START PROVIDED INFORMATION
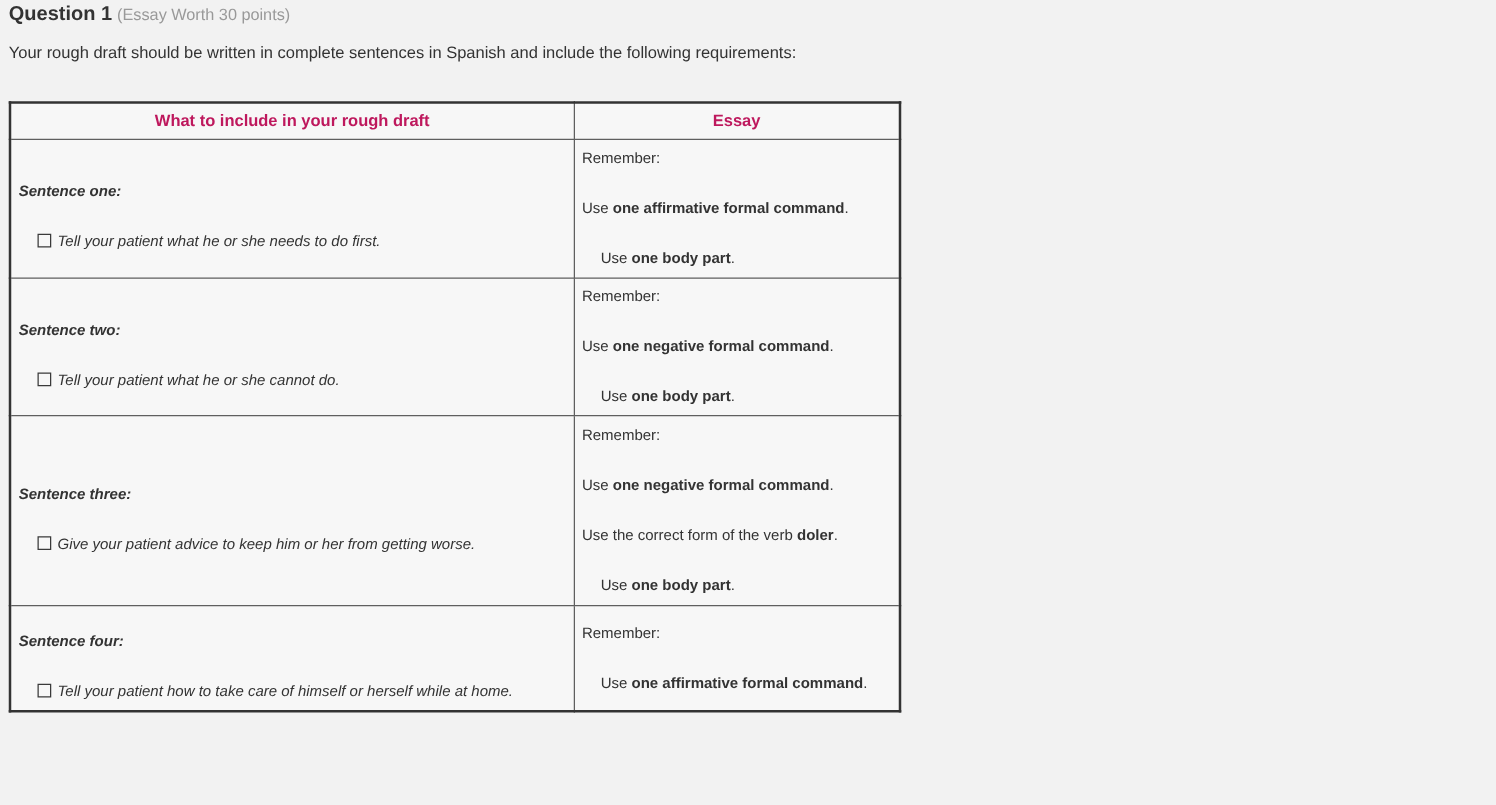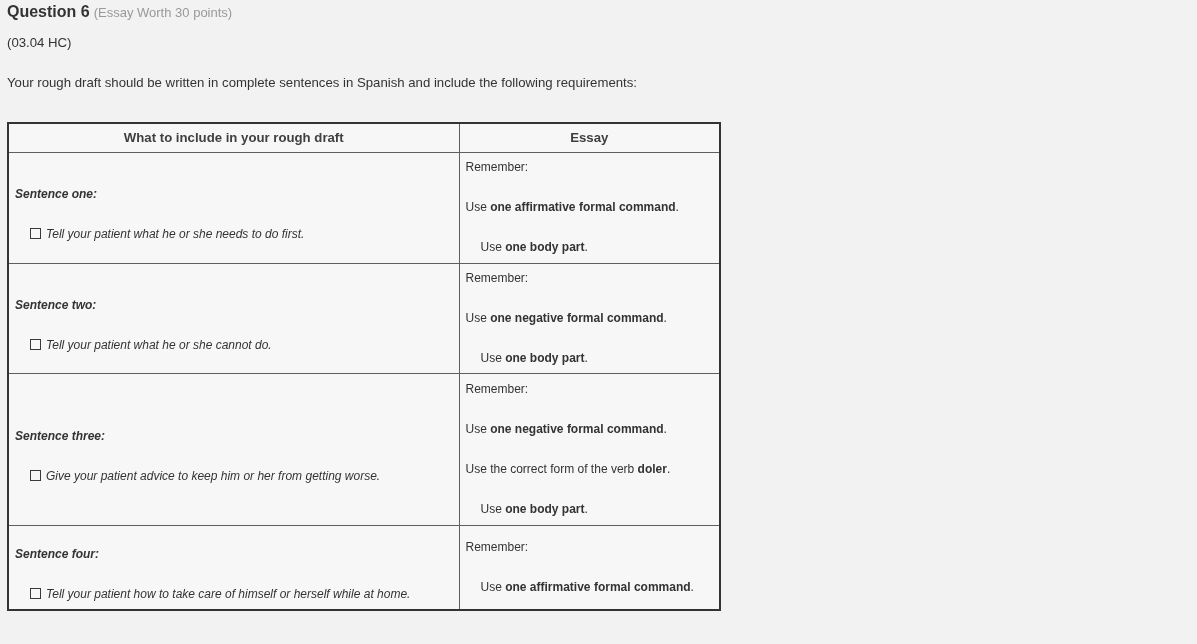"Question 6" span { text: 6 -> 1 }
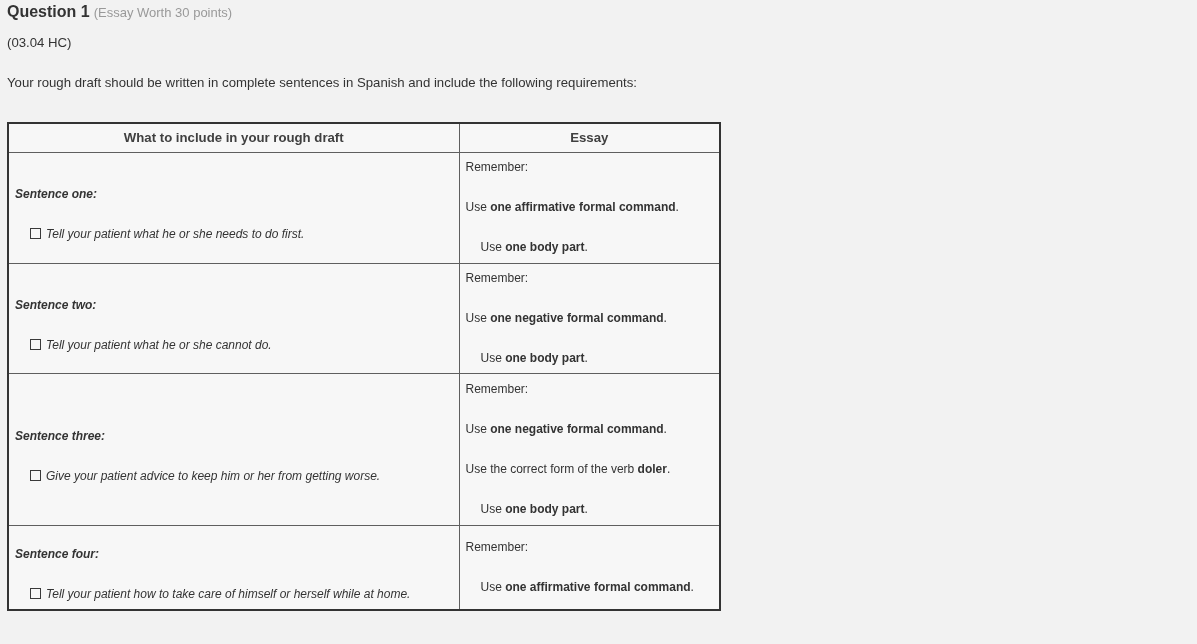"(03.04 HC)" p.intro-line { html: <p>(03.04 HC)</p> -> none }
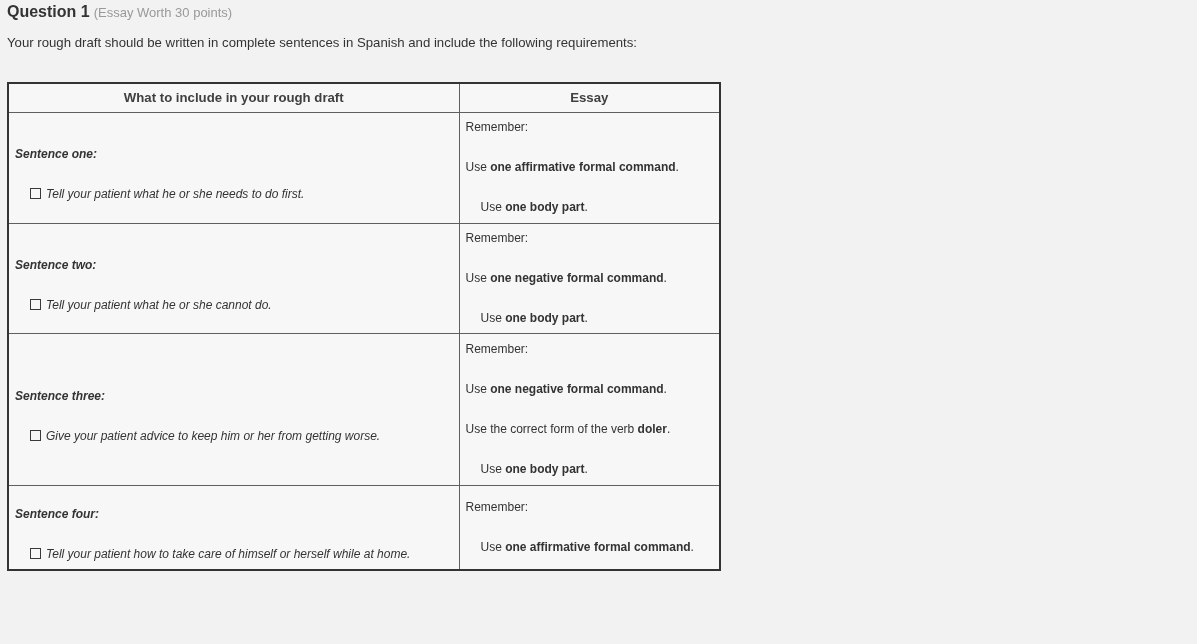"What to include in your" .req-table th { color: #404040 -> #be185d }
END PROVIDED INFORMATION
START PROVIDED INFORMATION
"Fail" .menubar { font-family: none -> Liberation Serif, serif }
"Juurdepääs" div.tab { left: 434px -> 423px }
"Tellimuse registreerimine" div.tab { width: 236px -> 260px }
END PROVIDED INFORMATION
EXERCISE –
When copying from the data above, begin at the line containing "html: <p>(03.04 HC)</p>" and end at the line containing "to include in"; return those lines exactly and leave all pictures behind.

RESPONSE –
"(03.04 HC)" p.intro-line { html: <p>(03.04 HC)</p> -> none }
"What to include in your" .req-table th { color: #404040 -> #be185d }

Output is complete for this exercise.